[Opening GIVEN RECORDS section]

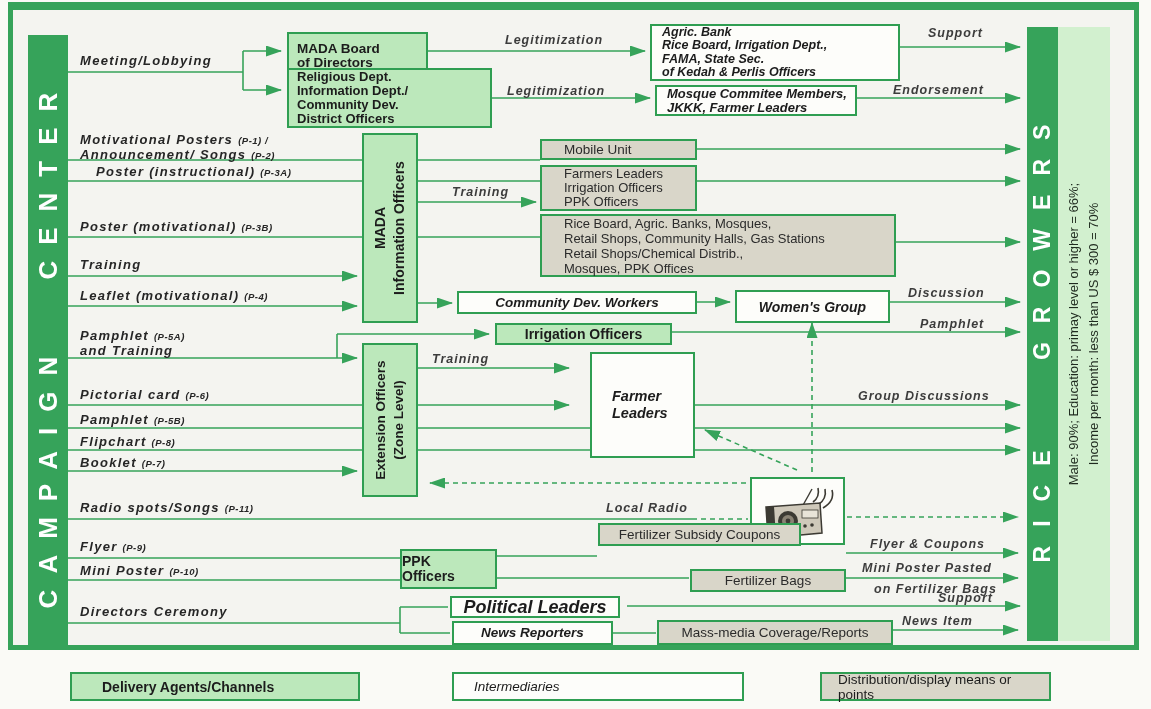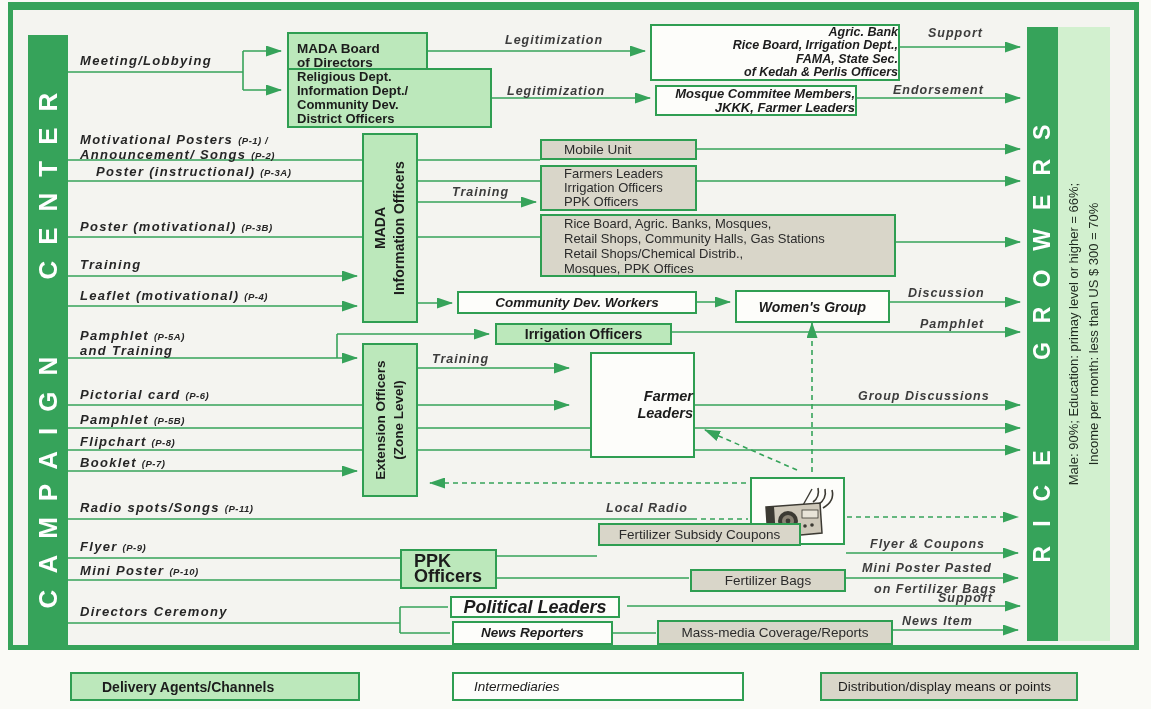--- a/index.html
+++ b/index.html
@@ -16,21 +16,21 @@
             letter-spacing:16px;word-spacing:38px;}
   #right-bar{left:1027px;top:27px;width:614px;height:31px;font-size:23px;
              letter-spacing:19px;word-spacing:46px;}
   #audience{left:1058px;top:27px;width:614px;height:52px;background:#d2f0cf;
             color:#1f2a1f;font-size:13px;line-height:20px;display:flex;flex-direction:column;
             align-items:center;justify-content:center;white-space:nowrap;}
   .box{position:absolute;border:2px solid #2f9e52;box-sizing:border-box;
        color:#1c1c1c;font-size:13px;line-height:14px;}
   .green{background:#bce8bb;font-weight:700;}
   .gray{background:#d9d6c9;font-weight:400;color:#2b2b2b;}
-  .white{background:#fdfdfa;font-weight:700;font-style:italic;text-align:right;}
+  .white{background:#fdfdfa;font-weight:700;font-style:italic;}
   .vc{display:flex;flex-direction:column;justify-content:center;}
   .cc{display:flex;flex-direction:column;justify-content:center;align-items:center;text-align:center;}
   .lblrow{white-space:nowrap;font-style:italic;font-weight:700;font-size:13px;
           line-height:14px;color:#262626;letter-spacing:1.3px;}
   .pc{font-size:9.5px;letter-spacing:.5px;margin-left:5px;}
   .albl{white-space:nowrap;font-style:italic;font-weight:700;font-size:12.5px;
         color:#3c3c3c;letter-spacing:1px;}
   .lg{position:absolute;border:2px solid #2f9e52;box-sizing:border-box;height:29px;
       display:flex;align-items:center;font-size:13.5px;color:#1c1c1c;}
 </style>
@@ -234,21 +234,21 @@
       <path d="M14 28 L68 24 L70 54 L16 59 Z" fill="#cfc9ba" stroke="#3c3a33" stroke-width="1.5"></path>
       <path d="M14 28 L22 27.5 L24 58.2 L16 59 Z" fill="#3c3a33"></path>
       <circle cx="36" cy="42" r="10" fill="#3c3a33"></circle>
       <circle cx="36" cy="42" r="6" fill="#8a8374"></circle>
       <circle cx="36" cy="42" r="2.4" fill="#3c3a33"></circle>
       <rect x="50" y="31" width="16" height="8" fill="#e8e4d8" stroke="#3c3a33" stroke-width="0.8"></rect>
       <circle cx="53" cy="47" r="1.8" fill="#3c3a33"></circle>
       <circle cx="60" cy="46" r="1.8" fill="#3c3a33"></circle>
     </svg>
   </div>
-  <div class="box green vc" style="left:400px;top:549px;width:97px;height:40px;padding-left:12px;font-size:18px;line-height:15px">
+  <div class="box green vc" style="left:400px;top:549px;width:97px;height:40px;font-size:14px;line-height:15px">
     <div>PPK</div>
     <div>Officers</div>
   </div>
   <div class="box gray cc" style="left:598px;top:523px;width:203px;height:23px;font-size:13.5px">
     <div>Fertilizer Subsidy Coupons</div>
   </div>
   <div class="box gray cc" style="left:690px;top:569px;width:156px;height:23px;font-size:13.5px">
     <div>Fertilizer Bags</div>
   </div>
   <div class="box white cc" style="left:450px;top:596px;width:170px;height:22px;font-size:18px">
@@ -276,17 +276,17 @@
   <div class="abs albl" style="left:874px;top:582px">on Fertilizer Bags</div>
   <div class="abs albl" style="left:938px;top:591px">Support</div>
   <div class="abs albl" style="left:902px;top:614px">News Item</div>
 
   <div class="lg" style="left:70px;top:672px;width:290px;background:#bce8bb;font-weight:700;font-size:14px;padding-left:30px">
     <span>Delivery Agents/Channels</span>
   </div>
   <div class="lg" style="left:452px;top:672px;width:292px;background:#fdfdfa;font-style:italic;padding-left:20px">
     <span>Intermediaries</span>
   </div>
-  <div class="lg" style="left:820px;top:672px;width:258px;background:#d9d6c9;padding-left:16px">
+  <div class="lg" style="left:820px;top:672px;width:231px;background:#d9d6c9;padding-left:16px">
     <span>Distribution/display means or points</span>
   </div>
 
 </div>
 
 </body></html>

[Closing GIVEN RECORDS section]

WHAT YOU WILL DO -
Repeat the entries exactly, pictures left out.

FINAL ANSWER -
--- a/index.html
+++ b/index.html
@@ -16,21 +16,21 @@
             letter-spacing:16px;word-spacing:38px;}
   #right-bar{left:1027px;top:27px;width:614px;height:31px;font-size:23px;
              letter-spacing:19px;word-spacing:46px;}
   #audience{left:1058px;top:27px;width:614px;height:52px;background:#d2f0cf;
             color:#1f2a1f;font-size:13px;line-height:20px;display:flex;flex-direction:column;
             align-items:center;justify-content:center;white-space:nowrap;}
   .box{position:absolute;border:2px solid #2f9e52;box-sizing:border-box;
        color:#1c1c1c;font-size:13px;line-height:14px;}
   .green{background:#bce8bb;font-weight:700;}
   .gray{background:#d9d6c9;font-weight:400;color:#2b2b2b;}
-  .white{background:#fdfdfa;font-weight:700;font-style:italic;text-align:right;}
+  .white{background:#fdfdfa;font-weight:700;font-style:italic;}
   .vc{display:flex;flex-direction:column;justify-content:center;}
   .cc{display:flex;flex-direction:column;justify-content:center;align-items:center;text-align:center;}
   .lblrow{white-space:nowrap;font-style:italic;font-weight:700;font-size:13px;
           line-height:14px;color:#262626;letter-spacing:1.3px;}
   .pc{font-size:9.5px;letter-spacing:.5px;margin-left:5px;}
   .albl{white-space:nowrap;font-style:italic;font-weight:700;font-size:12.5px;
         color:#3c3c3c;letter-spacing:1px;}
   .lg{position:absolute;border:2px solid #2f9e52;box-sizing:border-box;height:29px;
       display:flex;align-items:center;font-size:13.5px;color:#1c1c1c;}
 </style>
@@ -234,21 +234,21 @@
       <path d="M14 28 L68 24 L70 54 L16 59 Z" fill="#cfc9ba" stroke="#3c3a33" stroke-width="1.5"></path>
       <path d="M14 28 L22 27.5 L24 58.2 L16 59 Z" fill="#3c3a33"></path>
       <circle cx="36" cy="42" r="10" fill="#3c3a33"></circle>
       <circle cx="36" cy="42" r="6" fill="#8a8374"></circle>
       <circle cx="36" cy="42" r="2.4" fill="#3c3a33"></circle>
       <rect x="50" y="31" width="16" height="8" fill="#e8e4d8" stroke="#3c3a33" stroke-width="0.8"></rect>
       <circle cx="53" cy="47" r="1.8" fill="#3c3a33"></circle>
       <circle cx="60" cy="46" r="1.8" fill="#3c3a33"></circle>
     </svg>
   </div>
-  <div class="box green vc" style="left:400px;top:549px;width:97px;height:40px;padding-left:12px;font-size:18px;line-height:15px">
+  <div class="box green vc" style="left:400px;top:549px;width:97px;height:40px;font-size:14px;line-height:15px">
     <div>PPK</div>
     <div>Officers</div>
   </div>
   <div class="box gray cc" style="left:598px;top:523px;width:203px;height:23px;font-size:13.5px">
     <div>Fertilizer Subsidy Coupons</div>
   </div>
   <div class="box gray cc" style="left:690px;top:569px;width:156px;height:23px;font-size:13.5px">
     <div>Fertilizer Bags</div>
   </div>
   <div class="box white cc" style="left:450px;top:596px;width:170px;height:22px;font-size:18px">
@@ -276,17 +276,17 @@
   <div class="abs albl" style="left:874px;top:582px">on Fertilizer Bags</div>
   <div class="abs albl" style="left:938px;top:591px">Support</div>
   <div class="abs albl" style="left:902px;top:614px">News Item</div>
 
   <div class="lg" style="left:70px;top:672px;width:290px;background:#bce8bb;font-weight:700;font-size:14px;padding-left:30px">
     <span>Delivery Agents/Channels</span>
   </div>
   <div class="lg" style="left:452px;top:672px;width:292px;background:#fdfdfa;font-style:italic;padding-left:20px">
     <span>Intermediaries</span>
   </div>
-  <div class="lg" style="left:820px;top:672px;width:258px;background:#d9d6c9;padding-left:16px">
+  <div class="lg" style="left:820px;top:672px;width:231px;background:#d9d6c9;padding-left:16px">
     <span>Distribution/display means or points</span>
   </div>
 
 </div>
 
 </body></html>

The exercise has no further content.